▶ _What to do_
Look through the listing below, and wherever a line has the string "TrendPerCapita", pull it out.

▶ _Information given_
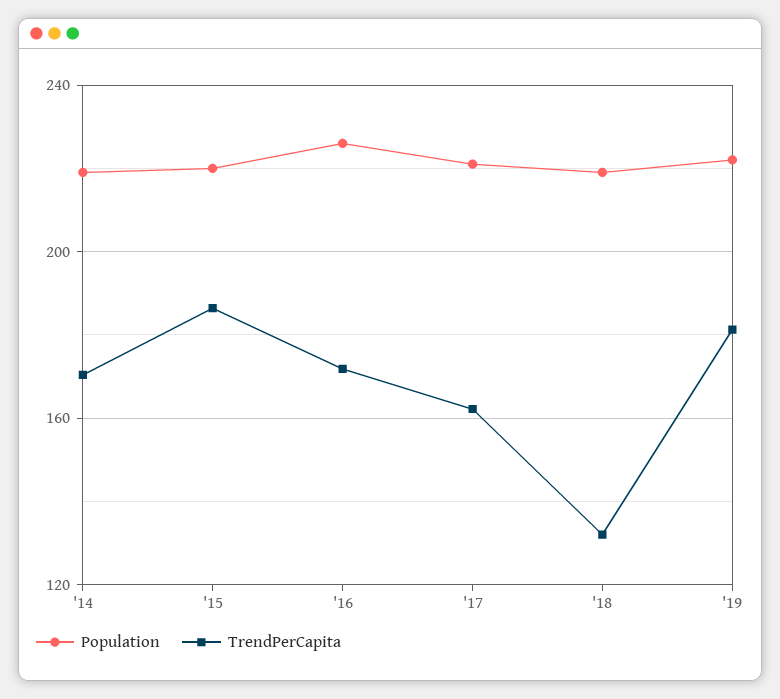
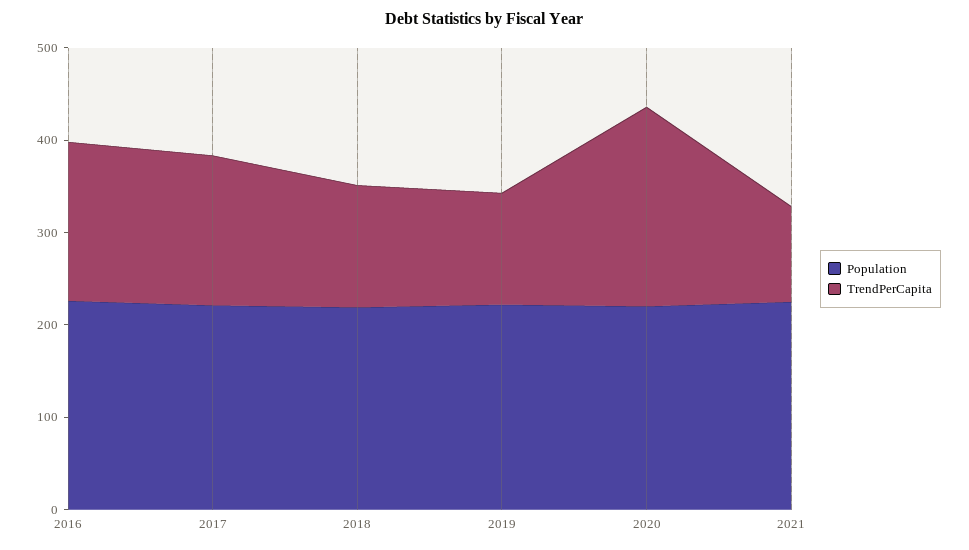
Population, '14: 220 -> none
TrendPerCapita, '14: 170 -> none
Population, '15: 220 -> none
TrendPerCapita, '15: 185 -> none
TrendPerCapita, '19: 180 -> 120
Population, 2020: none -> 220
TrendPerCapita, 2020: none -> 220
Population, 2021: none -> 220
TrendPerCapita, 2021: none -> 100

▶ _Answer to the problem_
TrendPerCapita, '14: 170 -> none
TrendPerCapita, '15: 185 -> none
TrendPerCapita, '19: 180 -> 120
TrendPerCapita, 2020: none -> 220
TrendPerCapita, 2021: none -> 100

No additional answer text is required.